Politika

HDP Milletvekili Özgüneş: Mustafa Kemal'i anlamazsak bugünü anlayamayız

TBMM Komisyonu Başkanı'ndan HDP'li vekile: Terör nasıl bitirilir? Siz bu işin neresindesiniz?

16 Ekim 2018 00:59

Karayolları Trafik Kanunu ve Bazı Kanunlarda Değişiklik Yapılmasına İlişkin Kanun Teklifi’nin İçişleri Komisyonu görüşmelerinde HDP Şırnak Milletvekili Hasan Özgüneş,“ PKK aslında bir sonuçtur, kimse PKK’yi gökten yaratmadı; bu yerde, bu ülkede ya da Orta Doğu’da doğdu. Eğer gerçekten tarihten kopup bir olguyu ele alırsak PKK’yi de anlamış olmayız” dedi.

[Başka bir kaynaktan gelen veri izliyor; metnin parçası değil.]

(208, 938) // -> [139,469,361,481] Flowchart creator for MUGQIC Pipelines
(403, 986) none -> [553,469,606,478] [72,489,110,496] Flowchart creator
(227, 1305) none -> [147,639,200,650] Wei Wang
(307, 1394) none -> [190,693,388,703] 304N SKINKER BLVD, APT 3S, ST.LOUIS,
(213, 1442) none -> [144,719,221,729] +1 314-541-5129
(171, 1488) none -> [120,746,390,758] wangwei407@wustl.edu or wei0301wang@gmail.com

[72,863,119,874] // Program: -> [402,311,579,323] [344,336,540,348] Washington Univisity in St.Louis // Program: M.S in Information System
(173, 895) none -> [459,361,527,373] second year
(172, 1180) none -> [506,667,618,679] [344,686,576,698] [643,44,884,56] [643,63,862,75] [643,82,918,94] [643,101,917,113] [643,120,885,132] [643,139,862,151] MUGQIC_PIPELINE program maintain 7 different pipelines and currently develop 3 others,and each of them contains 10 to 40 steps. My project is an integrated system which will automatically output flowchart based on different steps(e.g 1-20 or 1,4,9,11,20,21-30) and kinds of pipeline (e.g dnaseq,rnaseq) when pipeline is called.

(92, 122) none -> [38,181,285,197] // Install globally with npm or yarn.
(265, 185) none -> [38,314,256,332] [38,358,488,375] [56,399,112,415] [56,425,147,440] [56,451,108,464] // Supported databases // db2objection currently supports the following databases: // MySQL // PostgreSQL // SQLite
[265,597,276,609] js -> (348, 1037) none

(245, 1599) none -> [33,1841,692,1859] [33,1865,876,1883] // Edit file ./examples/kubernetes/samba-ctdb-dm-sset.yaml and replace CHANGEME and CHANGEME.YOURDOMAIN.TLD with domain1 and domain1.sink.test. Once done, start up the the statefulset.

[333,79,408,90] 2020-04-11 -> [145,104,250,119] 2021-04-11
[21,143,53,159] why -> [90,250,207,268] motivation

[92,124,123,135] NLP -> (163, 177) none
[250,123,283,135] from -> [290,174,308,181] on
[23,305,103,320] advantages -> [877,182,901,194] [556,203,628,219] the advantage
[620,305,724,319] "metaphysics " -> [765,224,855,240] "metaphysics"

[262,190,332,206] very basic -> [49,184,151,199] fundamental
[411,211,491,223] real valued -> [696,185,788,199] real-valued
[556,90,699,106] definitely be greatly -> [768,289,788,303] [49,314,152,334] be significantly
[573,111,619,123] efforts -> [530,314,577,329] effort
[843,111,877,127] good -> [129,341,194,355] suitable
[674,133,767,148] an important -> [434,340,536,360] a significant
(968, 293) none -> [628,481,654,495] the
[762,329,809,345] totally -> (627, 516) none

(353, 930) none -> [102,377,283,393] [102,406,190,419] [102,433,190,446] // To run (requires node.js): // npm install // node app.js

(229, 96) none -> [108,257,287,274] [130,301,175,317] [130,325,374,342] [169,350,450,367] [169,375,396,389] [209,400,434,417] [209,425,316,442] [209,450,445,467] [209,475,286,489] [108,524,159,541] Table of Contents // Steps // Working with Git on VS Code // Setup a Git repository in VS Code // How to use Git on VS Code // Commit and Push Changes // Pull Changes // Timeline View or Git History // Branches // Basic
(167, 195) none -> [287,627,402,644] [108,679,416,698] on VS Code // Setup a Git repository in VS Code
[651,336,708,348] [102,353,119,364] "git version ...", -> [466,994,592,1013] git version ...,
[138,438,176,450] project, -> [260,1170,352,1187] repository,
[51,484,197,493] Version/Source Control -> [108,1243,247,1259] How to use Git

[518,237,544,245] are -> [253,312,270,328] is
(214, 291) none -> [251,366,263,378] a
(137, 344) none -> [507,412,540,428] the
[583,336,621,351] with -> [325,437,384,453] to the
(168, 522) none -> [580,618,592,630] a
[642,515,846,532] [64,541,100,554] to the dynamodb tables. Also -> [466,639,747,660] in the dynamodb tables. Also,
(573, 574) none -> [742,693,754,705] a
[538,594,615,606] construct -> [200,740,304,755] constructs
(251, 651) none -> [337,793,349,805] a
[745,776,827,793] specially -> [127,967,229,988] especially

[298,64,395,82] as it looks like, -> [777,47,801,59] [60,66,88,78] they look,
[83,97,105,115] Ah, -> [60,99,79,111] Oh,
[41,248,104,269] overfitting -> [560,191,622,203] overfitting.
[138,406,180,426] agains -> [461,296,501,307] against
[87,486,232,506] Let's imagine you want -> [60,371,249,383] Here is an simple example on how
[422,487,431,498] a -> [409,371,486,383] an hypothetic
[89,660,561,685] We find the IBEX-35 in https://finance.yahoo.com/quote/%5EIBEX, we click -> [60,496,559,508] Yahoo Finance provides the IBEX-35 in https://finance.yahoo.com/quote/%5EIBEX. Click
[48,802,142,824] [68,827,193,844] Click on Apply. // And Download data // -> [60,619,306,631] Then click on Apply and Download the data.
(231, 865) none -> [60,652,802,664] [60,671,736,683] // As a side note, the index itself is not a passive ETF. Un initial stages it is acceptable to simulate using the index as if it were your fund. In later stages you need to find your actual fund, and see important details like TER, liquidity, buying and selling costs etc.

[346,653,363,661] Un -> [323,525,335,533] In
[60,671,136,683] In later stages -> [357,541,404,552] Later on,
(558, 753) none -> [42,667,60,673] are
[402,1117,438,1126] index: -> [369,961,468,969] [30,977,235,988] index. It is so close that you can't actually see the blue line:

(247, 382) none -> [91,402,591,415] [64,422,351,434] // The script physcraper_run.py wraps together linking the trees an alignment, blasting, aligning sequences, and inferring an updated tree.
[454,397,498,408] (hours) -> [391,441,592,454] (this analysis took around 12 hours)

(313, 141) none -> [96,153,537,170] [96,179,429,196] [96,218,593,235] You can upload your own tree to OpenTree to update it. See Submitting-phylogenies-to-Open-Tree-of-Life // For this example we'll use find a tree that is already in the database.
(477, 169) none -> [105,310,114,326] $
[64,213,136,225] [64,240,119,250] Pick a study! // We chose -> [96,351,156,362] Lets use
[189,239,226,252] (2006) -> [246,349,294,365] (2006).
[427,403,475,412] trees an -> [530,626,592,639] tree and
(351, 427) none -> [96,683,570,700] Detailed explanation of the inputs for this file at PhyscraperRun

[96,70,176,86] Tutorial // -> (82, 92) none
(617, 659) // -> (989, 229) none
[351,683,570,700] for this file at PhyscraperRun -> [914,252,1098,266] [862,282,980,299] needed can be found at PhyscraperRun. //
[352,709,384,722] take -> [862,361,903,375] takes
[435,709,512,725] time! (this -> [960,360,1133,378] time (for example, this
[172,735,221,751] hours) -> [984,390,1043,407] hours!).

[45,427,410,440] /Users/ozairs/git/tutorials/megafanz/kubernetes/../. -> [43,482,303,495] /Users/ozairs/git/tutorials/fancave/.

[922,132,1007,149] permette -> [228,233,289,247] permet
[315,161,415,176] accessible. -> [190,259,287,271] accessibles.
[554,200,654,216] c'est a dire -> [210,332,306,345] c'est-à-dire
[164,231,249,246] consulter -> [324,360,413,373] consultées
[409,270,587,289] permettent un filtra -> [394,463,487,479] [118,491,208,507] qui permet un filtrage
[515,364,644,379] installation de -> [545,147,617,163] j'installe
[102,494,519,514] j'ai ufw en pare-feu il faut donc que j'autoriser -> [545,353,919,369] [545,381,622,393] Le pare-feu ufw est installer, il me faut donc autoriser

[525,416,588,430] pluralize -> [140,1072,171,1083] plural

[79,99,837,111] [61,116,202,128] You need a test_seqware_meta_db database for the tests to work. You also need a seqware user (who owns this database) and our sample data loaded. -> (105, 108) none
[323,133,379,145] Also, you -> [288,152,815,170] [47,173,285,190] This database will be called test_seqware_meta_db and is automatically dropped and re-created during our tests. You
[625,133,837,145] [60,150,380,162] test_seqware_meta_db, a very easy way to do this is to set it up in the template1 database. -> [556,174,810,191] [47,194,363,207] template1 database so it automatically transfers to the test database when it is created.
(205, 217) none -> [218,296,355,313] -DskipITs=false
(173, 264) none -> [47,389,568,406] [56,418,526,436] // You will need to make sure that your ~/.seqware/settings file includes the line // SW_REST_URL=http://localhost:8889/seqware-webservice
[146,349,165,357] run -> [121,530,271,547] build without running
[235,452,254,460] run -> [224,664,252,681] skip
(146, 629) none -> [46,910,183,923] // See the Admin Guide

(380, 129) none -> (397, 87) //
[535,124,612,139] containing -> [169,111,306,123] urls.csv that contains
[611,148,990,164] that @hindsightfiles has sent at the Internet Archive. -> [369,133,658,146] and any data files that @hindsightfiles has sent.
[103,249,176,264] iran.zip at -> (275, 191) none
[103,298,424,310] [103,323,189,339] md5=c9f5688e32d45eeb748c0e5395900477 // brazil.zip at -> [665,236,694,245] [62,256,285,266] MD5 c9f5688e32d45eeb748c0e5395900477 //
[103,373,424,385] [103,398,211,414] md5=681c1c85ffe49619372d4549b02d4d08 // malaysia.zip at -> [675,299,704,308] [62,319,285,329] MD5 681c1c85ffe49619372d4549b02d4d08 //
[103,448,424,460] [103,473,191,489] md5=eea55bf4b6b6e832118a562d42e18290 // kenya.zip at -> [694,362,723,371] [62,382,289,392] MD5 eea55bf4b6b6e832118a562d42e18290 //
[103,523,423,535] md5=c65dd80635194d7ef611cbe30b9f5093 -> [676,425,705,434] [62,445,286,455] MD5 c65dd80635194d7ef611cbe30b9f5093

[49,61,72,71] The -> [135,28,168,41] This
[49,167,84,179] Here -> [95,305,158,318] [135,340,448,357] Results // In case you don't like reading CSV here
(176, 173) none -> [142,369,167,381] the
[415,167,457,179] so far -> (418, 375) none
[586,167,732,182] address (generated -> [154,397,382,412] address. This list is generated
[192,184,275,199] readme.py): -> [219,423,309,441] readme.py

Sosyolojik olgulara dikkat çeken HDP’li Özgüneş, Türkiye Cumhuriyeti’nin kurucusu Mustafa Kemal Atatürk ve 1921 Anayasası’nı hatırlatarak, “Mustafa Kemal’i anlamazsak bugünü anlayamayız. Mustafa Kemal 14 şeyh ve lidere mektup yollayarak bunda Şırnaklı Abdurrahman Ağa olmak üzere diyor ki: ‘Biz, Misak-ımillî içerisinde Kürtlerin ve Türklerin ortak vatanı, Osmanlı döneminde ortak yaşadığı sınırlar içerisinde bir devlet kuracağız ve Kürtlere özerklik vereceğiz.’ 1921 Anayasası’nda bu vardır” diye konuştu.

1924’ten sonra mevcut hükûmetin Kürtleri inkâr ettiği için çatışmalar, isyanlar çıktığını söyleyen Özgüneş, “Osmanlı döneminde 26 mir özerkti. Cumhuriyet bunu kabul etti aslında, Misakımillî Kürtlerin ve Türklerin ortak vatanı olarak kabul etti, İkinci Lozan’da vazgeçtiler. Şimdi şeye geliyorum: Eğer bir sosyolojik olguyu anlamazsak. O isyanların bir tanesi de PKK’dir. PKK nereden çıktı? İşte, 12 Eylülde bu halkın inkârı” dedi.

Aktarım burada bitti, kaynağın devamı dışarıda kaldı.